Putting (Very) Smart Buoys to Work

Agulhas II will deploy Argo floats and wave Spotter buoys on the journey between Cape Town, South Africa, and the site of Shackleton’s ship in the Weddell Sea. This is a huge opportunity to collect data on the more than 4,000 miles (6,400+ kilometers) of ocean between these two points.

Argo floats collect data from the water column, sinking to 3,300 feet (1,000 meters) below the surface and then again to 6,500 feet (2,000 meters) every 10th day of its cycle. Once the float reaches those depths, it switches on its sensors and collects pressure, temperature and salinity(amount of salt in the water) data all the way back to the surface.
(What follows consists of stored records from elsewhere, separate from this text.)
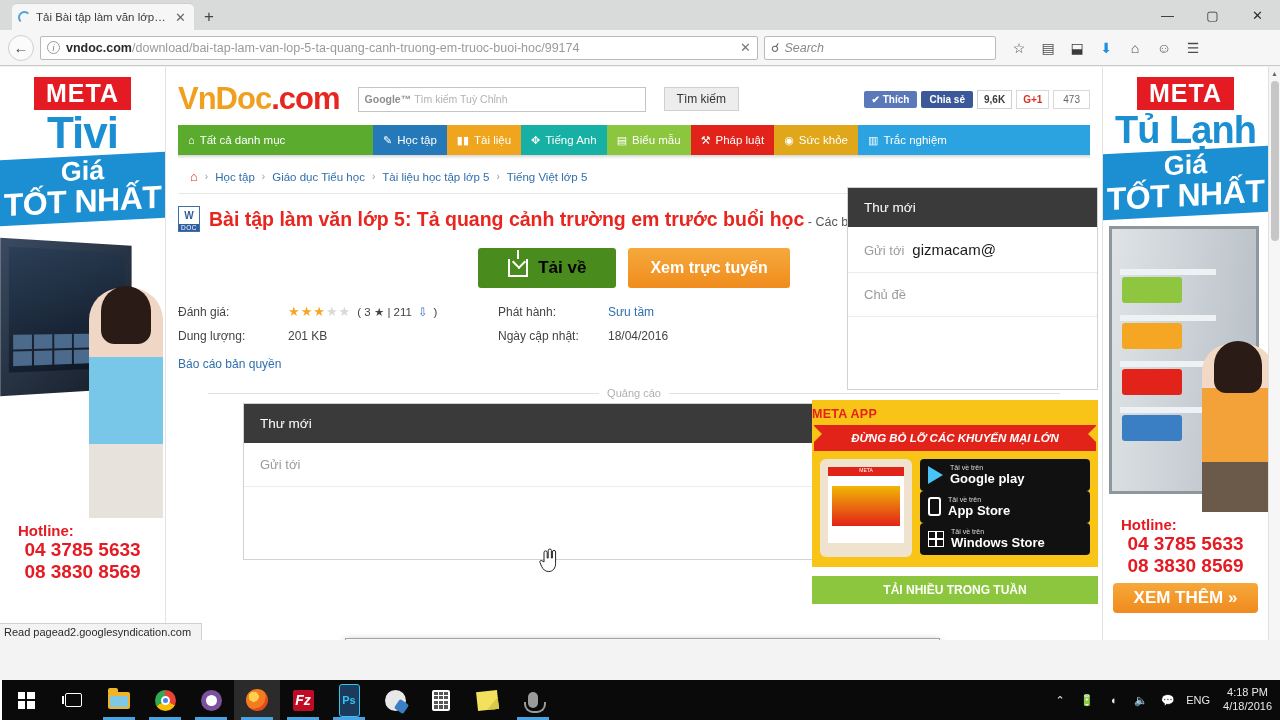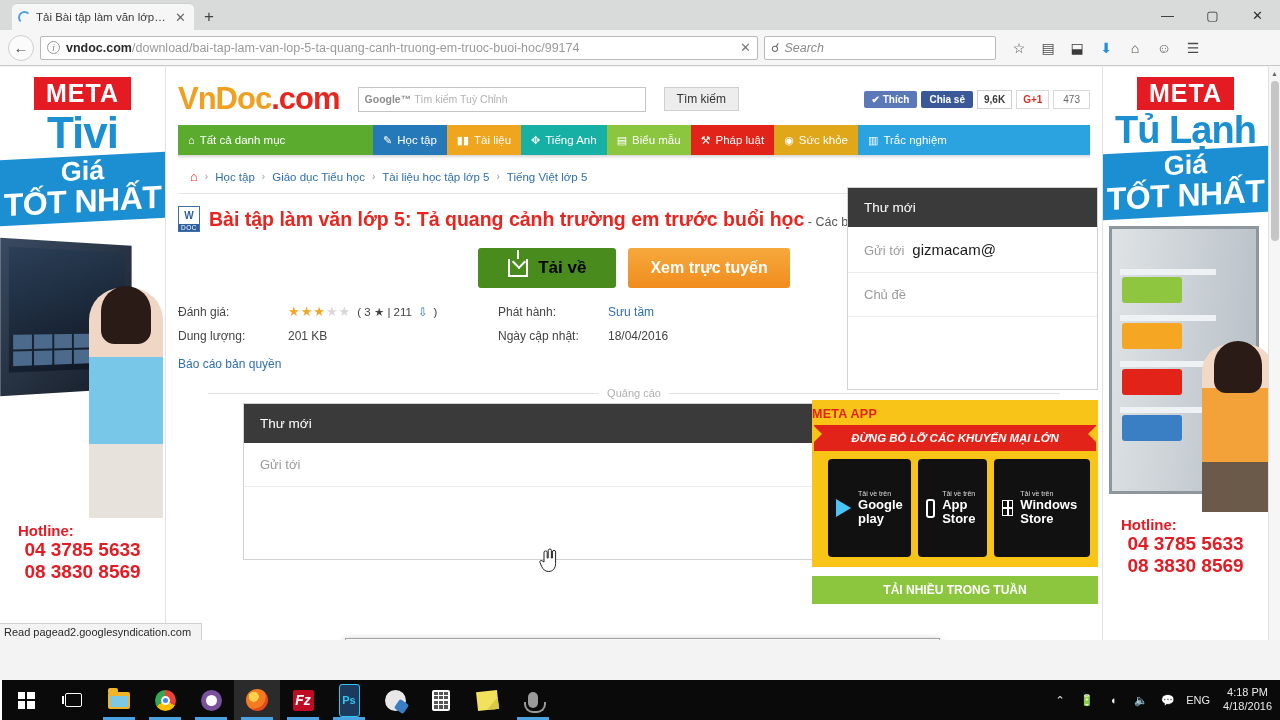--- a/index.html
+++ b/index.html
@@ -154,7 +154,7 @@
   .phone .scr { position: absolute; left: 8px; top: 8px; right: 8px; bottom: 14px; background: #fff; }
   .phone .bar { height: 9px; background: #e2231a; color: #fff; font-size: 5px; text-align:center; }
   .phone .promo { margin: 10px 4px; height: 40px; background: linear-gradient(#f2b705,#e2231a); }
-  .stores { flex: 1; display: flex; flex-direction: row; gap: 7px; }
+  .stores { flex: 1; display: flex; flex-direction: column; }
   .store { background: #111; color: #fff; border-radius: 4px; padding: 5px 8px; display: flex; align-items: center; gap: 7px; }
   .store .sm { font-size: 7px; color: #dcdcdc; line-height: 1.1; }
   .store .bg { font-size: 13px; font-weight: 700; line-height: 1.1; }

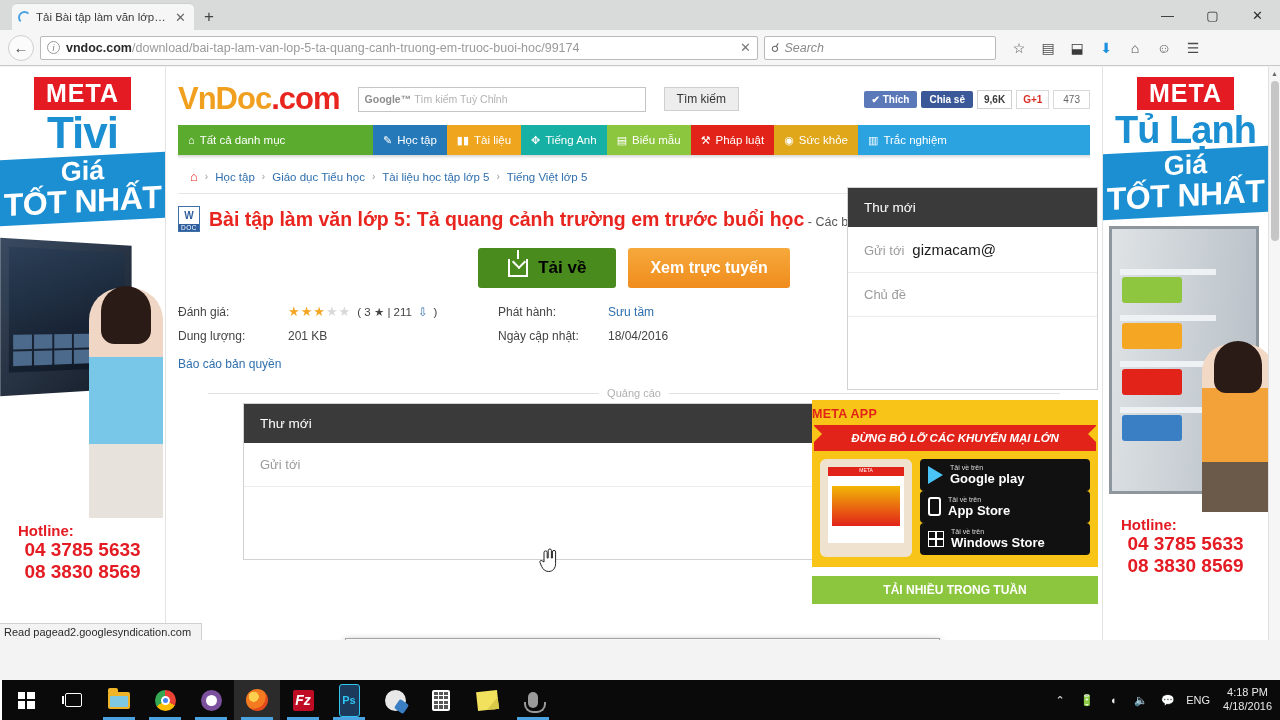--- a/index.html
+++ b/index.html
@@ -320,6 +320,7 @@
         <div class="num">04 3785 5633</div>
         <div class="num">08 3830 8569</div>
       </div>
+      <div class="ad-cta">XEM THÊM »</div>
     </div>
 
     <div class="site">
The Argo float then uploads the data to a satellite, which sends it onto the base station on land, making the data available to scientists all around the world within 24 hours! The Argo float is free-floating, so in the nine days between sinking cycles, it will float wherever the currents take it, allowing scientists to do additional studies on water circulation or movement. There are nearly 4,000 of these floats all around the world’s oceans collecting data all the time! Can you imagine the amount of valuable data being collected each month, each year, each decade and beyond?

With these Argo floats “taking the pulse” of the ocean, scientists are able to determine how much the oceans are warming due to climate change and how much this warming is related to sea level rise, particularly for low-lying regions and island states. Argo floats are sometimes equipped with some incredible additional features and sensors, including an algorithm which can detect (while the Argo float is rising to the surface) whether there is sea ice above it, allowing it to stop in time and not damage its sensors.